Leonard Stern took over the family business Hartz Mountain Pet Company from his father in 1959. He gradually purchased his brother's and sister's share of the family business, Hartz Mountain, and by the early 1960s, exercised absolute control of Hartz Mountain Corporation (HMC).

Hartz Mountain Corporation then began to capture the pet supply market that catered to both dog and cat owners and parakeet and canary owners. By 1984, Hartz Mountain Corporation (HMC) controlled 75% to 90% of the U.S. market for most U.S. pet supply goods. Its pet supply business was estimated to be worth $400 million and was earning $40 million in annual profits. By the early 1980s, he had expanded the company's focus beyond pet foods to make it America's leading pet supply manufacturer and name brand.

In the mid-1980s Leonard Stern bought the New York City weekly alternative newspaper The Village Voice. Additional alternative weeklies were also purchased, forming Stern Publishing, which was sold in 2000 to a venture capital group.

===Legal and image problems===
According to the unsigned cover article, "Dynasty in Distress" in the February 9, 2004 issue of Business Week, Stern was "intensely engaged" as a board member of Rite Aid in the mid-to-late '90s when the drugstore chain admitted to overstating net income by $1 billion over two years.

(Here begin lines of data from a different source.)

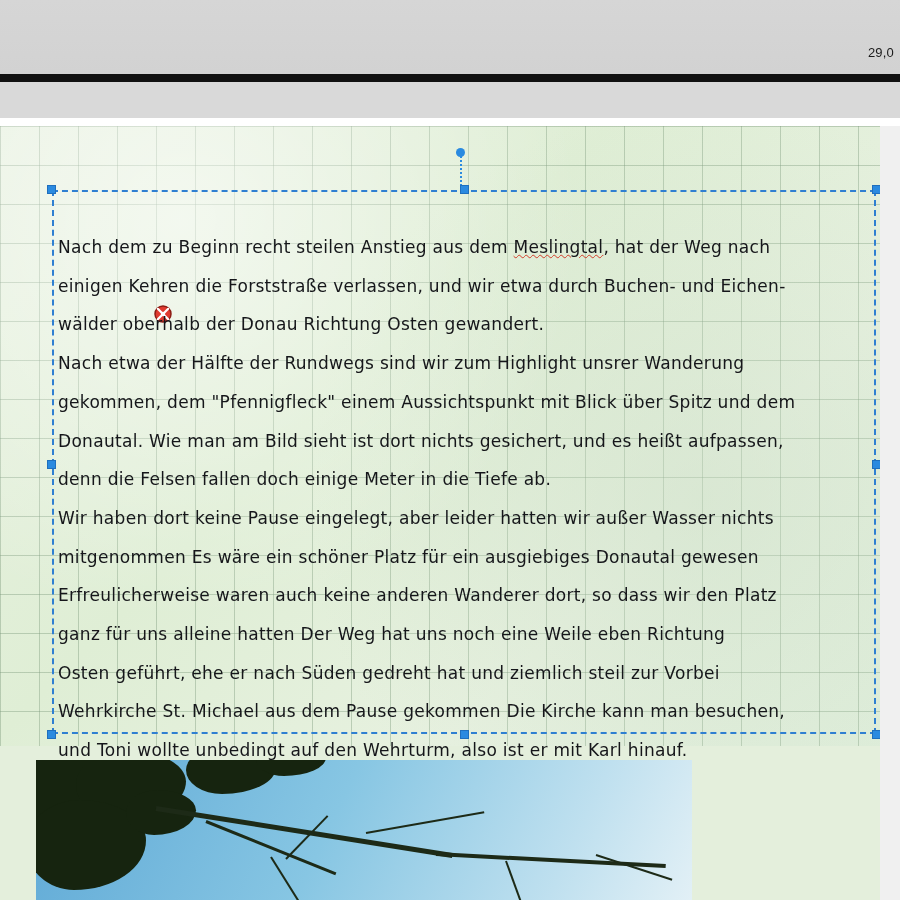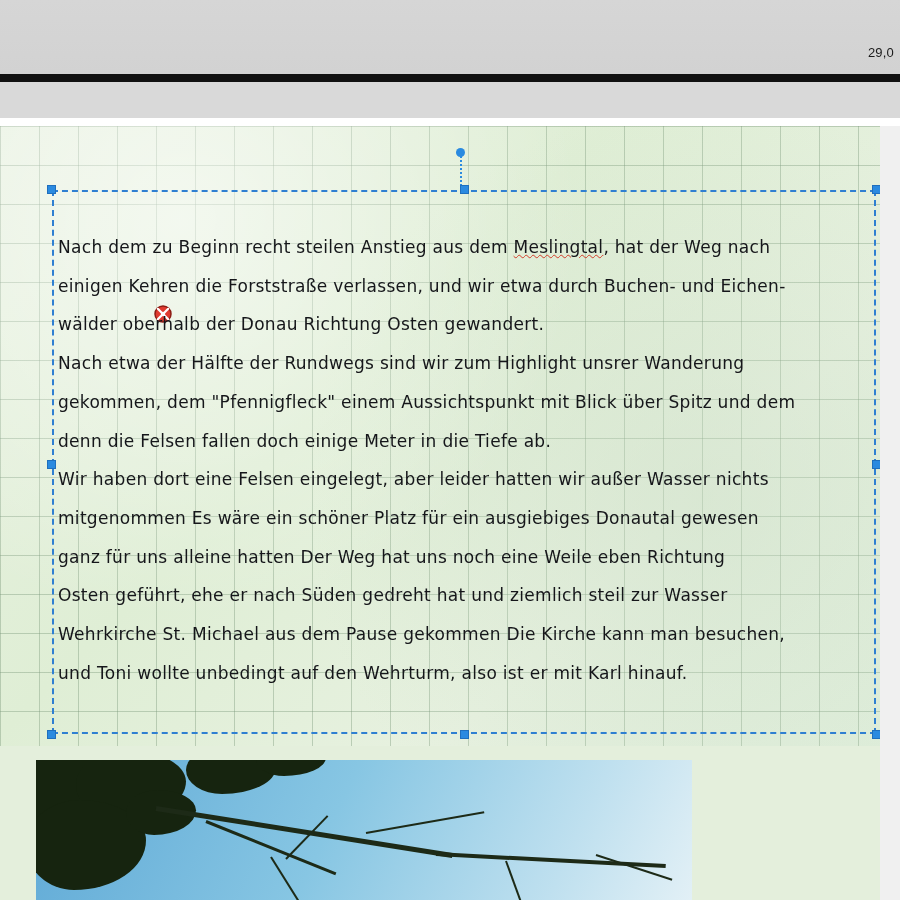--- a/index.html
+++ b/index.html
@@ -270,27 +270,29 @@
 
       <div class="text-body" id="text-body">
           <div class="para">
             <span class="line"><span>Nach dem zu Beginn recht steilen Anstieg aus dem </span><span class="spellerr">Meslingtal</span><span>, hat der Weg nach</span></span>
             <span class="line"><span>einigen Kehren die Forststraße verlassen, und wir etwa durch Buchen- und Eichen-</span></span>
             <span class="line"><span>wälder oberhalb der Donau Richtung Osten gewandert.</span></span>
           </div>
           <div class="para">
             <span class="line"><span>Nach etwa der Hälfte der Rundwegs sind wir zum Highlight unsrer Wanderung</span></span>
             <span class="line"><span>gekommen, dem "Pfennigfleck" einem Aussichtspunkt mit Blick über Spitz und dem</span></span>
+            <span class="line"><span>Donautal. Wie man am Bild sieht ist dort nichts gesichert, und es heißt aufpassen,</span></span>
             <span class="line"><span>denn die Felsen fallen doch einige Meter in die Tiefe ab.</span></span>
           </div>
           <div class="para">
-            <span class="line"><span>Wir haben dort eine Felsen eingelegt, aber leider hatten wir außer Wasser nichts</span></span>
+            <span class="line"><span>Wir haben dort keine Pause eingelegt, aber leider hatten wir außer Wasser nichts</span></span>
             <span class="line"><span>mitgenommen Es wäre ein schöner Platz für ein ausgiebiges Donautal gewesen</span></span>
+            <span class="line"><span>Erfreulicherweise waren auch keine anderen Wanderer dort, so dass wir den Platz</span></span>
             <span class="line"><span>ganz für uns alleine hatten Der Weg hat uns noch eine Weile eben Richtung</span></span>
-            <span class="line"><span>Osten geführt, ehe er nach Süden gedreht hat und ziemlich steil zur Wasser</span></span>
+            <span class="line"><span>Osten geführt, ehe er nach Süden gedreht hat und ziemlich steil zur Vorbei</span></span>
             <span class="line"><span>Wehrkirche St. Michael aus dem Pause gekommen Die Kirche kann man besuchen,</span></span>
             <span class="line"><span>und Toni wollte unbedingt auf den Wehrturm, also ist er mit Karl hinauf.</span></span>
           </div>
         </div>
     </div>
 
     <div class="photo">
       <div class="sky"></div>
 
       <div class="foliage" style="left:-30px; top:-20px; width:150px; height:110px;"></div>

Stern was named in several class action suits in which investors claimed that he and other directors had breached their fiduciary duty to shareholders. A separate lawsuit, filed by Kevin Mann, the son of the original founder and former executive vice-president, alleged that Stern used his influence to increase shelf space in Rite Aid stores for Hartz's pet products at the expense of competitors. Rite Aid settled that suit in 1999 for $11 million.

Stern resigned from the board in late 2001. According to the article, he "brushes all of this aside: 'We saved that company from bankruptcy. We threw out the old management and brought in the new and set it on its turnaround.

==Philanthropy==
Stern made a $30 million donation to the then named New York University College of Business and Public Administration and the Graduate School of Business Administration, resulting in the creation of the New York University Stern School of Business. He has continued supporting New York University, and made an additional $50 million donation to NYU Stern to support undergraduate scholarships in 2021.

He was the founder in 1986 and is chairman of Homes for the Homeless. According to its website, it serves over 630 homeless families and over 1,200 homeless children each day at five separate sites across New York City.

Stern collected Cycladic antiquities in the 1980s–now under custodianship of the Hellenic Ancient Culture Institute, lending objects to the Metropolitan Museum of Art and to the Museum of Cycladic Art in Athens.

==Personal life==
Stern has been married twice:

- Judith Stern Peck, is a family therapist and family business consultant in New York. They divorced in 1980 and she later remarried to Stephen M. Peck. They had three children:
  - Emanuel T. Stern ("Manny") (b. 1964): runs the family's real estate business and known for losing a $1.3 billion deal to redevelop a sports and entertainment complex at New Jersey's Meadowlands Sports Complex. In 1992, he married Elizabeth Egan in a service held at the Central Park Zoo.
  - Edward J. Stern (b. 1966), who ran the Canary Capital Partners LLC hedge fund and was the first fund manager to be charged by New York Attorney General Eliot Spitzer for "fraudulent" late trading and market timing of mutual funds. In 1991, he married Stephanie Beth Rein in a Jewish service at the New York Botanical Garden.
  - Andrea C. Stern (b. 1968) is a photographer.
- Allison Maher, a former model and TV producer who grew up "dirt-poor" in Kentucky. They married in 1987. Allison is a trustee and vice-chairman of the Wildlife Conservation Society, the parent of the Bronx Zoo.

Forbes listed him with a net worth of $4.8 billion in 2018, making him the 143rd richest person in the USA, and with a net worth at $8.1 billion in 2024, making him as the 325th richest person in the world.

New York University's business school is named after him.